3. Une "institution de prévoyance dont ils relèvent à raison de leur profession"
selon l'article 44, 1er alinéa, LPP, peut-elle aussi être active dans le domaine hors-obligatoire de la prévoyance professionnelle?
Nous avons déjà dit sous chiffre 1 que vu l'article 44, 1er alinéa, LPP, les indépendants ne devaient pas seulement mettre en œuvre la prévoyance hors-obligatoire (c'est-à-dire ce qu'il est convenu d'appeler le pilier 2b), mais aussi la partie obligatoire de la prévoyance professionnelle (pilier 2a).
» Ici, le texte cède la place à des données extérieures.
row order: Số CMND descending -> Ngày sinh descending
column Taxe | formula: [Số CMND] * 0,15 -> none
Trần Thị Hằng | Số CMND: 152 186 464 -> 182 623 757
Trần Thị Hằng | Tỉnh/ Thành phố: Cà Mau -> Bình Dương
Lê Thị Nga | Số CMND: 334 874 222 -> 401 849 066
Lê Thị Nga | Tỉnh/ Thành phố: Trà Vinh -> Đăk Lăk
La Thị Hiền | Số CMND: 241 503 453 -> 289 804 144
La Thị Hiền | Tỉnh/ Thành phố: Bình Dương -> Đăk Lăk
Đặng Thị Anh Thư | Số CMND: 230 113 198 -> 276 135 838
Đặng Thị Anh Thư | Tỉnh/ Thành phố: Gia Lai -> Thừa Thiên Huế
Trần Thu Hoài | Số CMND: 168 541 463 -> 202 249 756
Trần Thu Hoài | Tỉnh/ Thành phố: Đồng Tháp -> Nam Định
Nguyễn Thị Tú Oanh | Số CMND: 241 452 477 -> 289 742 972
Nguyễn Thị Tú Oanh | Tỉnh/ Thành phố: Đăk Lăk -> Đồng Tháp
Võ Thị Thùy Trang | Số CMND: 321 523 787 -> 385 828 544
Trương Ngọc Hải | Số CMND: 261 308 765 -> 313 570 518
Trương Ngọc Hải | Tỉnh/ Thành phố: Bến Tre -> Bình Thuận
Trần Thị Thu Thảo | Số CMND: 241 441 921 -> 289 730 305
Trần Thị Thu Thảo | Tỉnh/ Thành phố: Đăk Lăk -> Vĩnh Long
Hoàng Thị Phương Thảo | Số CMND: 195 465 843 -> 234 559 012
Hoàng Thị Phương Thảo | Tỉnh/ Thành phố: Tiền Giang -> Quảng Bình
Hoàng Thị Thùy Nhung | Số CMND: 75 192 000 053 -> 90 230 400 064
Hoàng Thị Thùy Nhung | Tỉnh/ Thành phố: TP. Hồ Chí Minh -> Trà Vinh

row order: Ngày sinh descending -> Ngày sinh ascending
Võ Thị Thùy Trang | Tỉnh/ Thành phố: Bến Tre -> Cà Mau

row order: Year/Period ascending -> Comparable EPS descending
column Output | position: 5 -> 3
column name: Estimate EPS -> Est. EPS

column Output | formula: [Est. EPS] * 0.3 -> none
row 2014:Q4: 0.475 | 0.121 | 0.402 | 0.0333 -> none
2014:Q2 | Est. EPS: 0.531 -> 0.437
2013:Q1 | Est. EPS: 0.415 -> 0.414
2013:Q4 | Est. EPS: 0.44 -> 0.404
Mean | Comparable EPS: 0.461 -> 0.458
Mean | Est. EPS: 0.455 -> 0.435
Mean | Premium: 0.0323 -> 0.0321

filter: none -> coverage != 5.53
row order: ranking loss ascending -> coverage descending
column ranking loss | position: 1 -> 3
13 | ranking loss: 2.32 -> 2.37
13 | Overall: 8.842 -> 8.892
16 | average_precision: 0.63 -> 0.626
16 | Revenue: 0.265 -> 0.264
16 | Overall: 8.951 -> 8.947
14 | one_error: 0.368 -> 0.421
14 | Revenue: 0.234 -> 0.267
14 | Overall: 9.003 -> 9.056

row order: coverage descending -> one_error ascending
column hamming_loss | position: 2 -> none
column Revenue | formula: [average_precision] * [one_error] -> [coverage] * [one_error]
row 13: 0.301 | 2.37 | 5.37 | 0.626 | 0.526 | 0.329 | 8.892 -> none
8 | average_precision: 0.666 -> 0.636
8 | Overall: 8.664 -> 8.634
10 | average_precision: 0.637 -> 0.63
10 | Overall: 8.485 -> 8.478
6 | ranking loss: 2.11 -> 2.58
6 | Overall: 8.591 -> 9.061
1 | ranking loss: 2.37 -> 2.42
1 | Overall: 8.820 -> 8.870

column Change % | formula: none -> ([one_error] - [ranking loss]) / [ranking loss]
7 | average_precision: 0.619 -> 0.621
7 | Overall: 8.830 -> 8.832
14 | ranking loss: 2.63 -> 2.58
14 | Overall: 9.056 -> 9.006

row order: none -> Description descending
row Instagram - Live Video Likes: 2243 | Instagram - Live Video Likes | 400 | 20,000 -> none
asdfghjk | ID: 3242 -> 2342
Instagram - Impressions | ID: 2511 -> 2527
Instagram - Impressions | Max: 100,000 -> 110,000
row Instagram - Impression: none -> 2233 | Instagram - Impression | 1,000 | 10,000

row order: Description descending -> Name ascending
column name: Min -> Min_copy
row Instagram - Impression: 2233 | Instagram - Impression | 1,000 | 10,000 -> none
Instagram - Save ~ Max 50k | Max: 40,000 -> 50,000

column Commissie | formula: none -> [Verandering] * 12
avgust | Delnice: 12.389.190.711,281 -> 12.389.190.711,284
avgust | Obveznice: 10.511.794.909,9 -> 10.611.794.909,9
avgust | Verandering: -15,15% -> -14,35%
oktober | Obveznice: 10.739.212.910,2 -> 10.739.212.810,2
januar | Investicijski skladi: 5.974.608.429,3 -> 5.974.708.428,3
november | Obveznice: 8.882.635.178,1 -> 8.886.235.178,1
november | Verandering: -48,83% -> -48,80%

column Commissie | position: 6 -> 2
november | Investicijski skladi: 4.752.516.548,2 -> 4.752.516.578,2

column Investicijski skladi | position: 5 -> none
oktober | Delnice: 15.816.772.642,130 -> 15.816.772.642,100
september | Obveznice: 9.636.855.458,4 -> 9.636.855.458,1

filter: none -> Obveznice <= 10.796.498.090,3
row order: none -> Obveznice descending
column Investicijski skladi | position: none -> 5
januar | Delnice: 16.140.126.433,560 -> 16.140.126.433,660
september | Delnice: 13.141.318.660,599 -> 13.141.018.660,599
La question de savoir si les indépendants soumis à une institution de prévoyance œuvrant uniquement dans le domaine hors-obligatoire, donc non inscrite dans le registre de la prévoyance professionnelle, peuvent bénéficier de la prévoyance professionnelle privilégiée du point de vue fiscal relève en premier lieu du droit fiscal et moins de la LPP ou du droit des fondations. Le fisc doit, à cet égard, se déterminer par rapport au but constitutionnel et au système des trois piliers de la prévoyance vieillesse, survivants et invalidité; il tient ainsi particulièrement compte de la tâche, position et fonction de la prévoyance liée (pilier 3a) pour les indépendants. En outre, on admettra que le deuxième pilier ne doit porter que sur la prévoyance collective et non pas individuelle. C'est du reste ce qui a été confirmé par le Tribunal fédéral dans deux arrêts récents (ATF du 10 avril 1987 en la cause T.K. SA et du 21 avril 1987 en la cause de la fondation Z.).